+++ Data for analysis
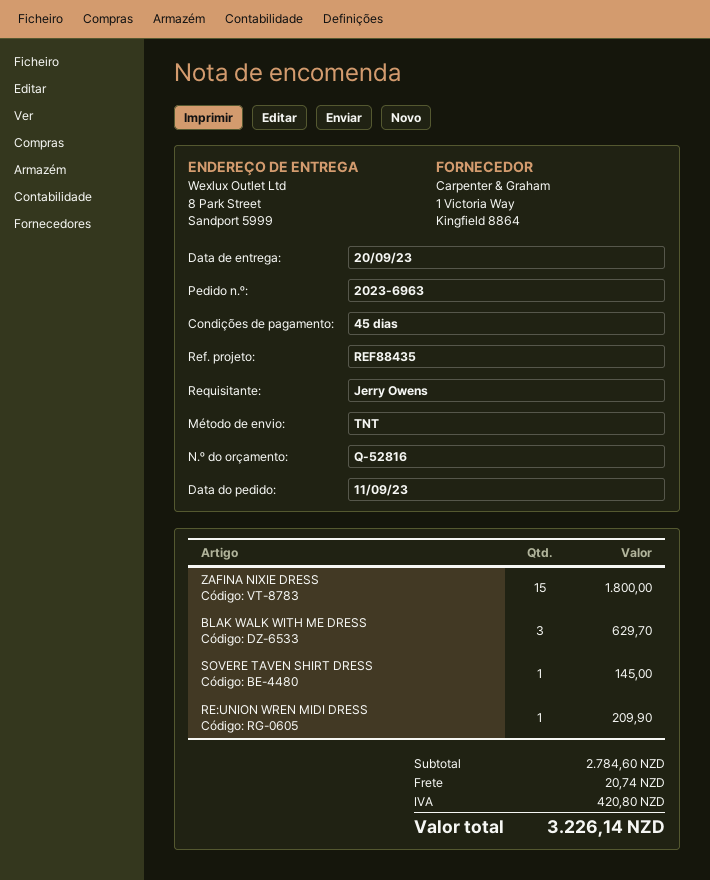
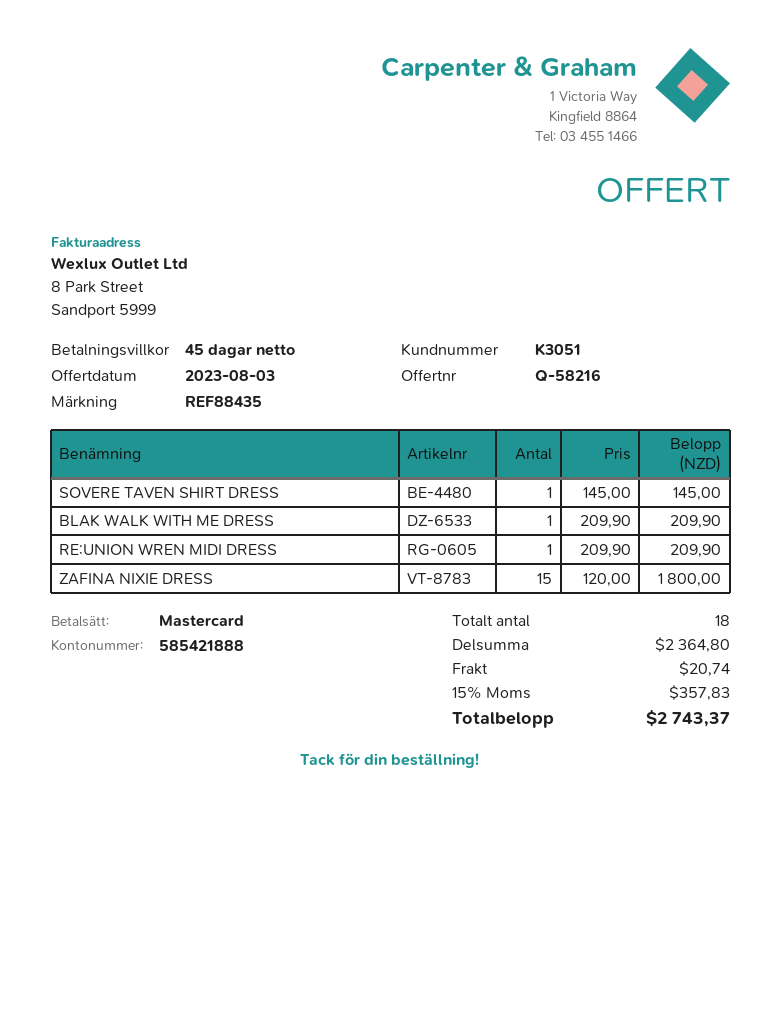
quote number: Q-52816 -> Q-58216
BLAK WALK WITH ME DRESS: 3 for 629.70 -> 1 for 209.90
subtotal: 2784.60 -> 2364.80
tax: 420.80 -> 357.83
total: 3226.14 -> 2743.37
++++++
Description of the task
Repeat exactly the lines starting at the line with "BLAK WALK WITH" and ending with the final line of the entries. Include nothing else.

The answer
BLAK WALK WITH ME DRESS: 3 for 629.70 -> 1 for 209.90
subtotal: 2784.60 -> 2364.80
tax: 420.80 -> 357.83
total: 3226.14 -> 2743.37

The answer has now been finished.